Beginner

Test Design for ML Models

Designing effective test cases for machine learning models. Part of the AI Model Testing Fundamentals course at AI School by Lilly Tech Systems.

Principles of ML Test Design

Designing tests for machine learning models requires a different mindset than traditional software testing. In conventional software, you define exact expected outputs. In ML testing, you define behavioral expectations, statistical thresholds, and invariance properties. Your tests must account for the inherent stochasticity of ML systems while still providing meaningful quality guarantees.

Good ML test design follows several core principles: tests should be deterministic when possible (using fixed random seeds), they should test behavior rather than exact outputs, they should cover the full input distribution, and they should include edge cases that the model might encounter in production.

Categories of ML Tests

Smoke Tests

Smoke tests verify that the model can load, accept input, and produce output without crashing. They are the most basic form of testing and should run first in your test suite:

def test_model_loads_successfully():
    model = load_model("models/classifier_v2.pkl")
    assert model is not None

def test_model_accepts_valid_input():
    model = load_model("models/classifier_v2.pkl")
    sample = np.random.randn(1, 20)  # 20 features
    prediction = model.predict(sample)
    assert prediction is not None
    assert len(prediction) == 1

def test_model_handles_batch_input():
    model = load_model("models/classifier_v2.pkl")
    batch = np.random.randn(100, 20)
    predictions = model.predict(batch)
    assert len(predictions) == 100

Invariance Tests

Invariance tests check that the model's output does not change when inputs are perturbed in ways that should not affect the prediction. For example, a sentiment classifier should produce the same result regardless of whether a person's name is John or Maria:

  • Directional invariance — Increasing a feature known to positively correlate with the target should increase the prediction
  • Permutation invariance — For set-based inputs, order should not matter
  • Demographic invariance — Protected attributes should not change predictions

Minimum Functionality Tests

These tests verify that the model can correctly handle simple, unambiguous cases. If a sentiment model cannot correctly classify "This product is absolutely terrible and I want my money back" as negative, something is fundamentally wrong:

@pytest.mark.parametrize("text,expected", [
    ("This is the best product I have ever used!", "positive"),
    ("Terrible quality, broke after one day", "negative"),
    ("It works as described, nothing special", "neutral"),
])
def test_obvious_sentiment_cases(sentiment_model, text, expected):
    prediction = sentiment_model.predict(text)
    assert prediction == expected, (
        f"Failed on obvious case: '{text}' predicted as {prediction}"
    )
💡
Best practice: Create a curated set of 20-50 "golden examples" that represent clear-cut cases your model must get right. These serve as your minimum functionality test suite and catch catastrophic regressions immediately.

Test Data Management

Managing test data for ML is more complex than for traditional software.
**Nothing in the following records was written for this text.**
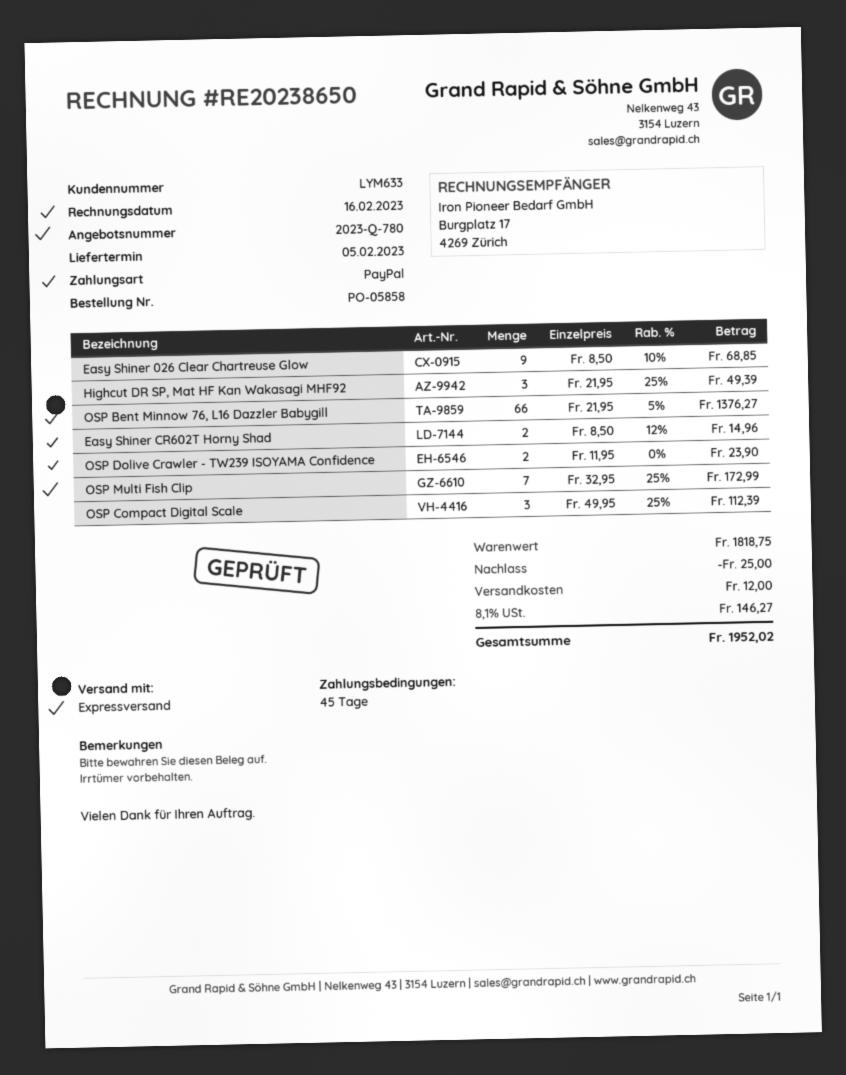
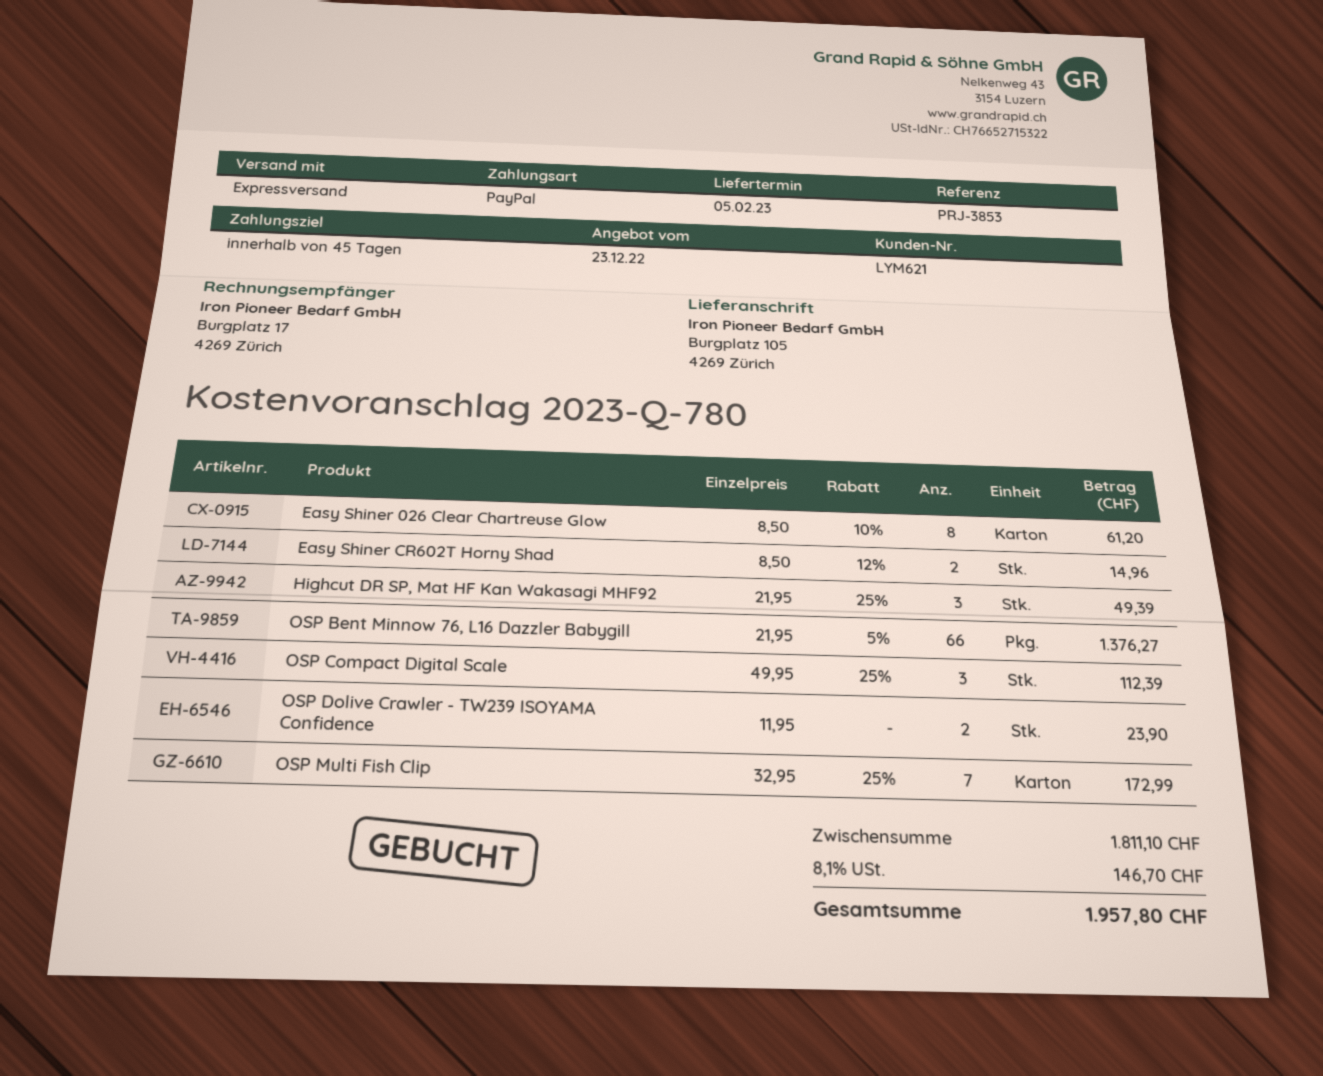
customer number: LYM633 -> LYM621
Easy Shiner 026 Clear Chartreuse Glow: 9 x 8.50 - 10% = 68.85 -> 8 x 8.50 - 10% = 61.20
subtotal: 1818.75 -> 1811.10
discount: 25.00 -> none
shipping: 12.00 -> none
tax: 8.1% = 146.27 -> 8.1% = 146.70
total: 1952.02 -> 1957.80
You need multiple datasets for different purposes:

  1. Holdout test set — A representative sample never seen during training, used for final model evaluation
  2. Slice-specific sets — Subsets targeting specific demographics, input types, or edge cases
  3. Adversarial examples — Inputs specifically crafted to challenge the model
  4. Regression benchmarks — Fixed datasets used to compare model versions over time
  5. Production samples — Real-world data collected from production to test against actual usage patterns

Data Versioning for Tests

Test datasets should be versioned alongside your code. Tools like DVC (Data Version Control) help manage test data versioning. When your test data changes, your test results are no longer comparable to previous runs, so versioning is essential for reproducibility.
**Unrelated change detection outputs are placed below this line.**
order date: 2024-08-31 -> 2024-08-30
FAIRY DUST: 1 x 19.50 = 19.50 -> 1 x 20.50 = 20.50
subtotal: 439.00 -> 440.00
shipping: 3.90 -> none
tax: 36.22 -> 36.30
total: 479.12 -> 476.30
Designing Tests for Different Model Types

Different model types require different testing approaches:

  • Classification models — Test accuracy, precision, recall per class, confusion matrix patterns, and threshold sensitivity
  • Regression models — Test MAE, RMSE, residual distributions, and prediction bounds
  • Ranking models — Test NDCG, MAP, pairwise ordering correctness
  • Generative models — Test output quality metrics, diversity, and coherence
  • Time series models — Test with proper temporal splits, forecast horizons, and seasonal patterns

Test Organization and Naming

Organize your ML tests into clear categories with descriptive names. A well-organized test suite makes it easy to identify what failed and why. Use a consistent naming convention that includes the test category, the property being tested, and the expected behavior. Group tests by speed: fast unit tests should run on every commit, slower integration tests on every PR, and full model evaluation tests on a schedule.

Common mistake: Do not use your training data for testing. This is data leakage and will give you falsely optimistic test results. Always maintain strict separation between training and test data.